Todos los días leemos en el periódico que las mujeres trabajadoras dejan a sus hijos al cuidado de sus abuelos. Esta es la historia de mi vida. Mi madre se quedó viuda muy joven y se casó con un francés que vivía en Lille y no estaba muy interesado en llevarse niños –tengo un hermano– ajenos a su casa. Mi progenitora, para calmar su conciencia, se construyó una historia que acabó creyéndose: defendía que no convenía trasladar a sus hijos a Francia pues no conocíamos el idioma, lo que nos dificultaría avanzar en los estudios. Era mejor que nos quedáramos en casa de su madre, Margarita, mi abuela, donde no sufriríamos ningún cambio. (…)
A lo largo de los años había desarrollado la costumbre de narrar cuentos a sus nietos, algo que hacía maravillosamente. Se le daba bien la palabra, ya que había trabajado de corresponsal en una radio. Al principio, cuando éramos pequeños, su repertorio eran los clásicos: ‘Caperucita’, ‘Blancanieves’, ‘Los tres cerditos’… Pero a medida que crecíamos se los inventaba, y estos últimos eran mucho mejores que los de toda la vida. (…)
La historia a la que se agarró ese jueves, y que iba a desarrollar a lo largo de unas cuantas semanas, pues era un tema largo, aparecía en una revista que tenía encima de la mesa y que hablaba del aniversario de un concilio. El Concilio Vaticano II.
El matrimonio Álvarez Icaza alquiló un apartamento grande en la vía de la Croce, esquina a la vía Boca del León. Tenían hijos, pero solo llevaron a las dos pequeñas a Italia. Su hogar se convirtió en una casa familiar para muchos padres conciliares. El arzobispo mexicano Miguel Darío Miranda les pidió que cocinaran para su cumpleaños un faisán, un teólogo americano llegó con la camisa rota y les suplicó que se la cosieran… Calcularon que en los 100 días que estuvieron alojados en Roma pasaron por su apartamento un tercio de los padres conciliares, de forma que, poco a poco, consiguieron que se fueran interesando por la vida de las familias en el mundo. El matrimonio trajo a la ciudad 40.000 respuestas a un cuestionario que habían hecho a los miembros de su asociación. Las religiosas, por su parte, se fueron instalando en sus conventos.

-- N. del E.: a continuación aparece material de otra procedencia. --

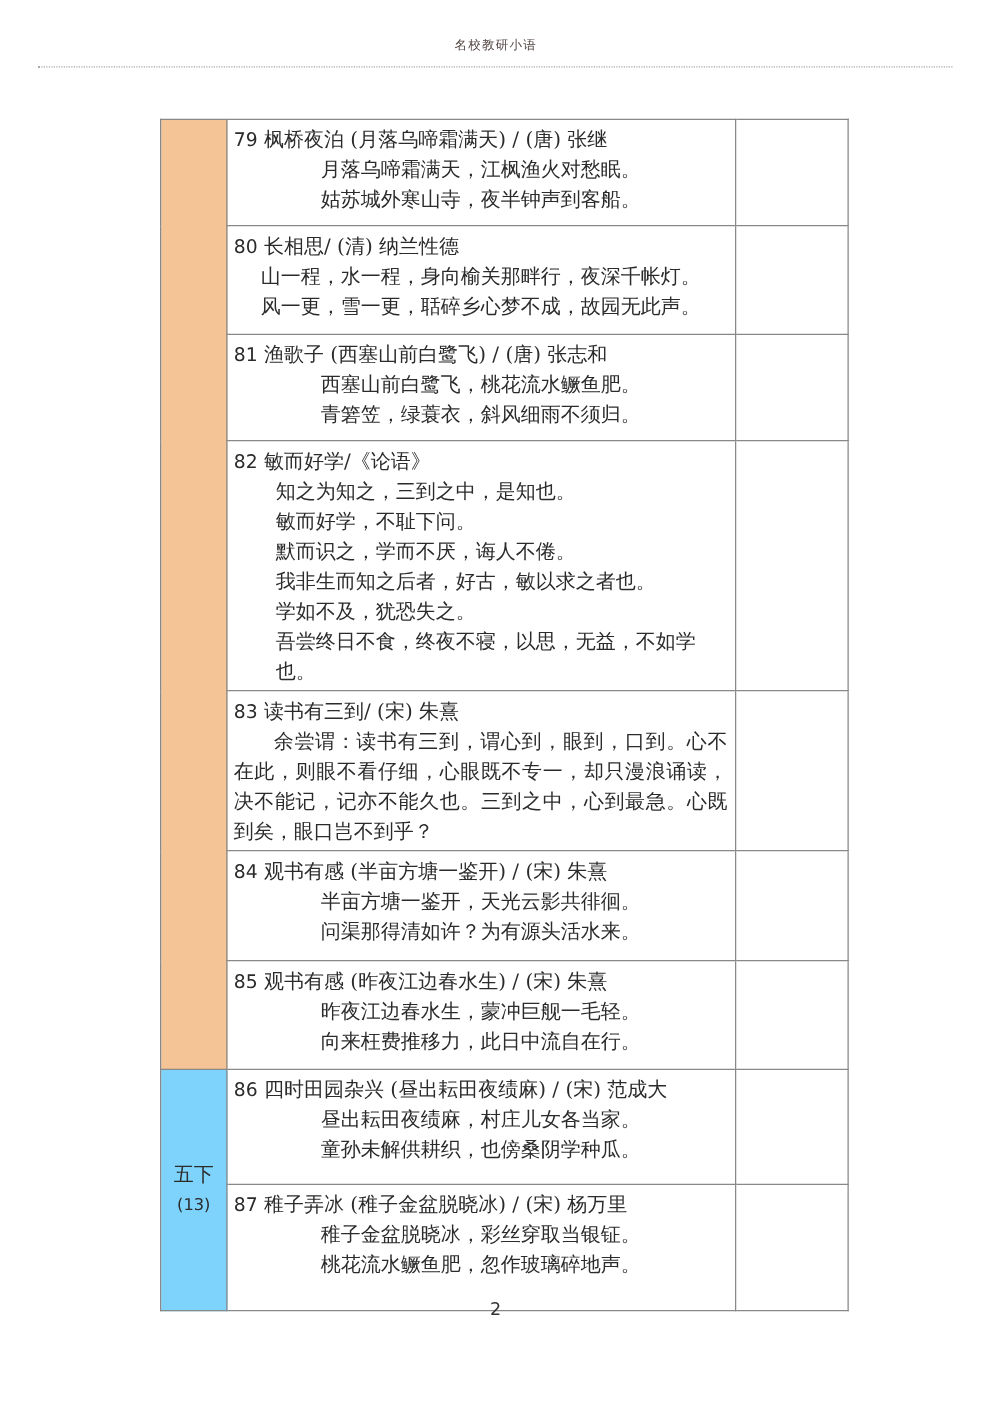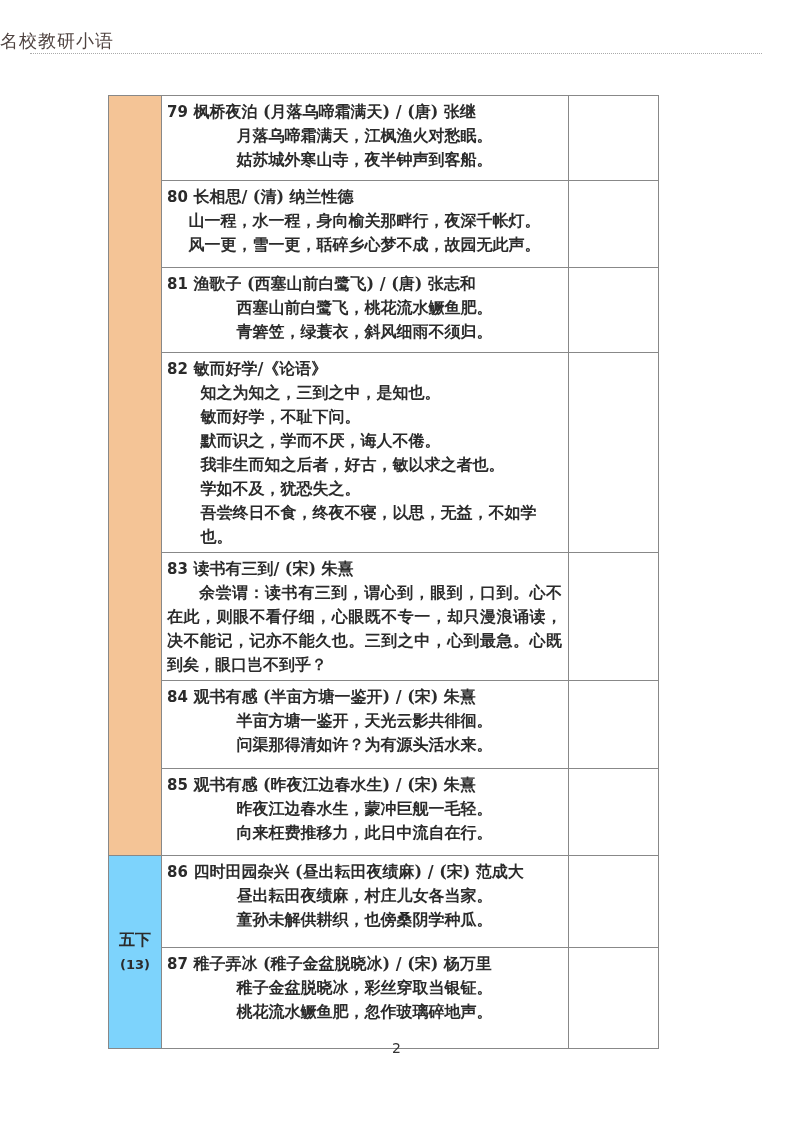"名校教研小语" .header-title { font-size: 18px -> 10px; text-align: left -> center }
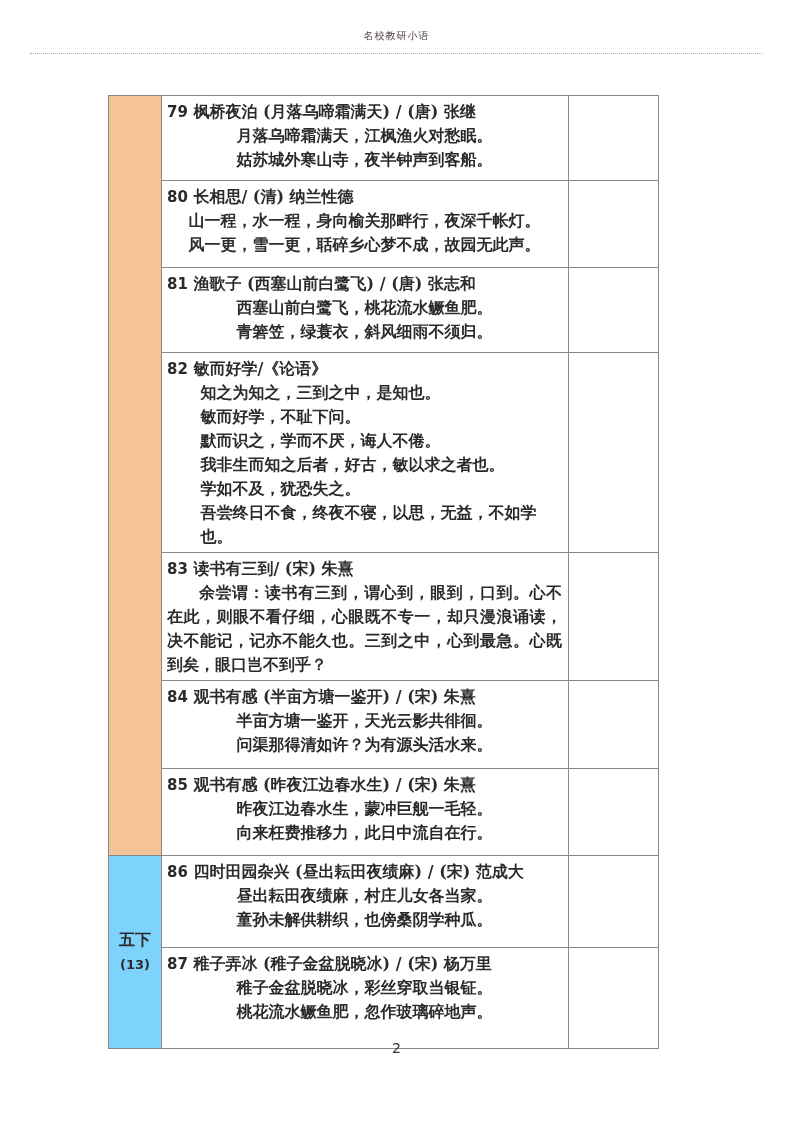"79 枫桥夜泊 (月落乌啼霜满天) / (唐)" table.poems { font-weight: bold -> none; left: 108px -> 128px }
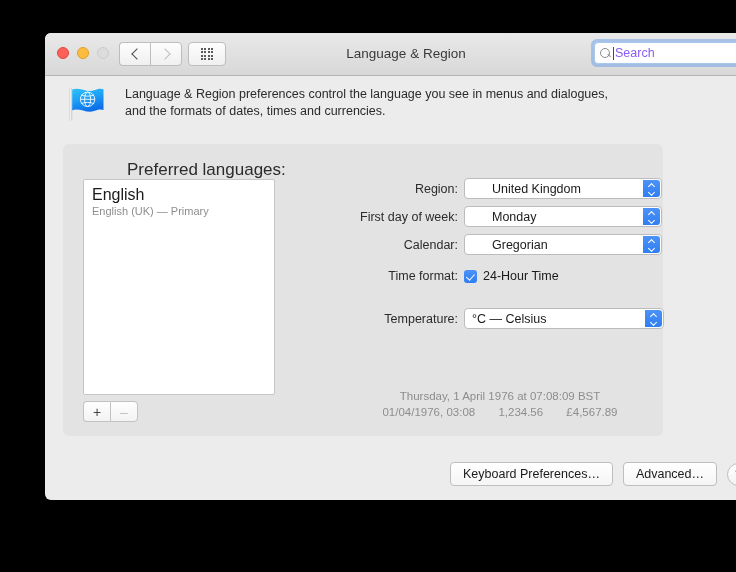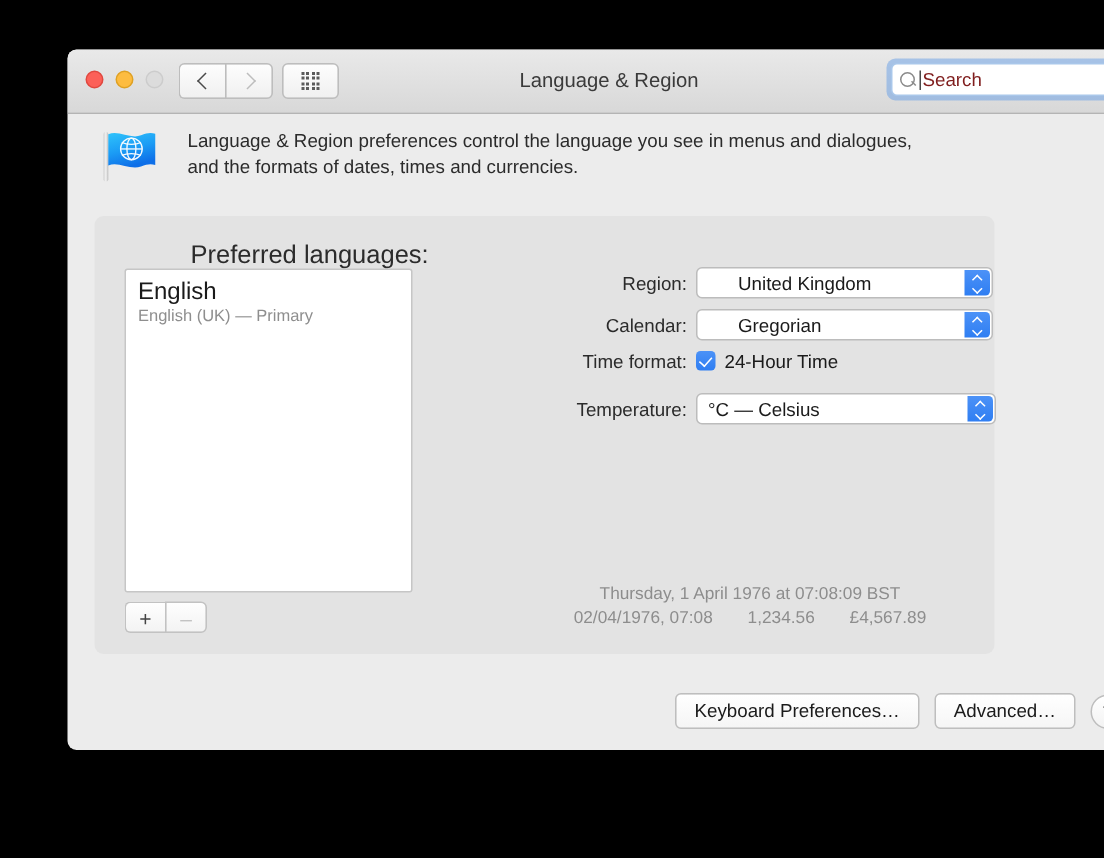"Search" .searchph { color: #7f1d1d -> #8b5cf6 }
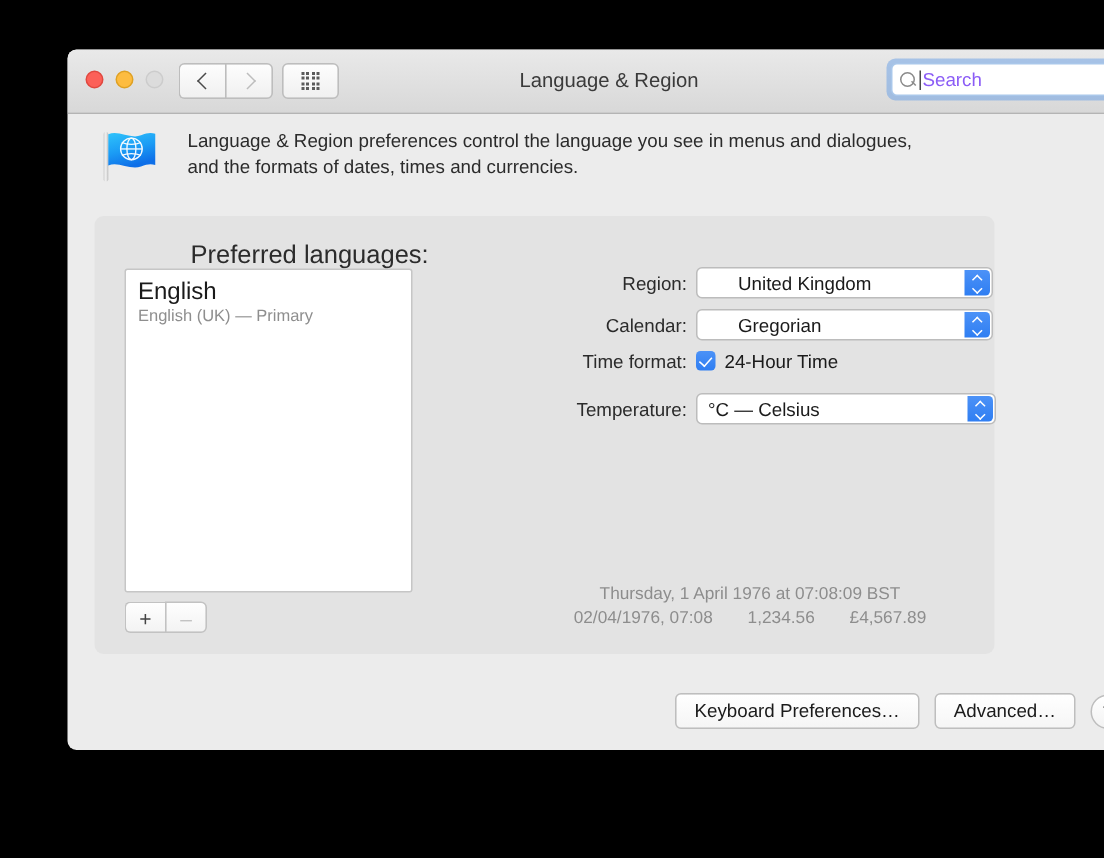"First day of week:" div.frow { html: none -> <div> <div>First day of week:</div> <div> <span>Monday</span> <span> <span></span> <span></span> </span> </div> </div> }
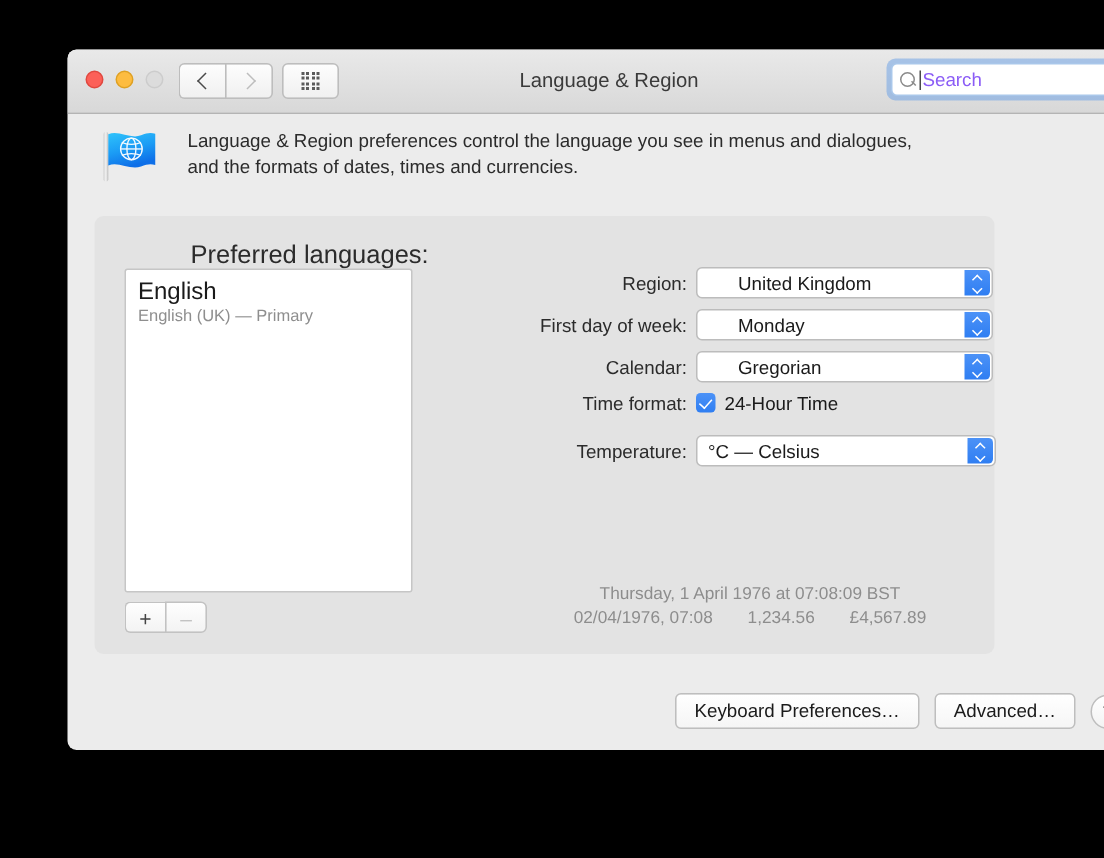"Time format:" .checkrow { align-items: flex-start -> flex-end; margin-bottom: 7px -> 25px }
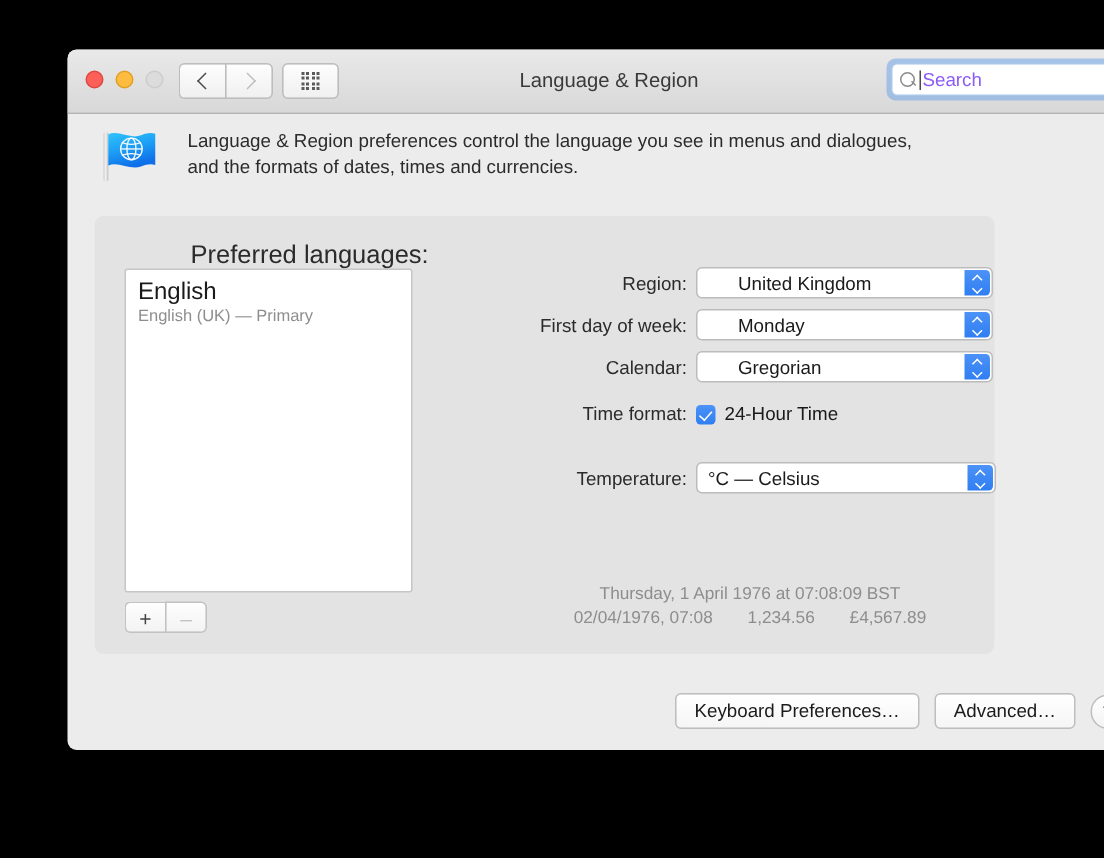"02/04/1976, 07:08" span { text: 02/04/1976, 07:08 -> 01/04/1976, 03:08 }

A las auditoras les dieron una identificación que debían presentar en la plaza de San Pedro y en la tribuna que les había sido asignada, para evitar que se colara nadie. El carné de identidad conciliar les proporcionaba algunos privilegios, como la reducción del 50% en el transporte público, comida, bebida, cigarrillos y licores a un precio reducido. Y para los que tuvieran coche, gasolina por debajo de su precio. Pero más importante que todo esto es que se las autorizaba, como habían hecho en la sesión anterior con los auditores varones, a recibir la eucaristía en la basílica de san Pedro (…).
También se las invitó a participar en todas las comisiones “que tuvieran importancia para ellas”. Sin necesidad de ponerse de acuerdo, pensaron que no había nada en la Iglesia que no las concerniera, por lo que estaban dispuestas a personarse en todo lo que pudieran, incluso repartiendo su presencia. (…)
Algún obispo que las vio sentadas en la tribuna comentó con sorna que pensaba haber encontrado un puesto seguro alejado de las mujeres en San Pedro, pero que ahora el templo había dejado de serlo. (…) Como también se las veía por los pasillos, en uno de los encuentros que tuvo con ellas el padre Henry de Lubac, regaló a sus colegas una frase: “Mon Dieu, les dames”, “Dios mío, las mujeres”, una gracia que posiblemente rieron sus acompañantes.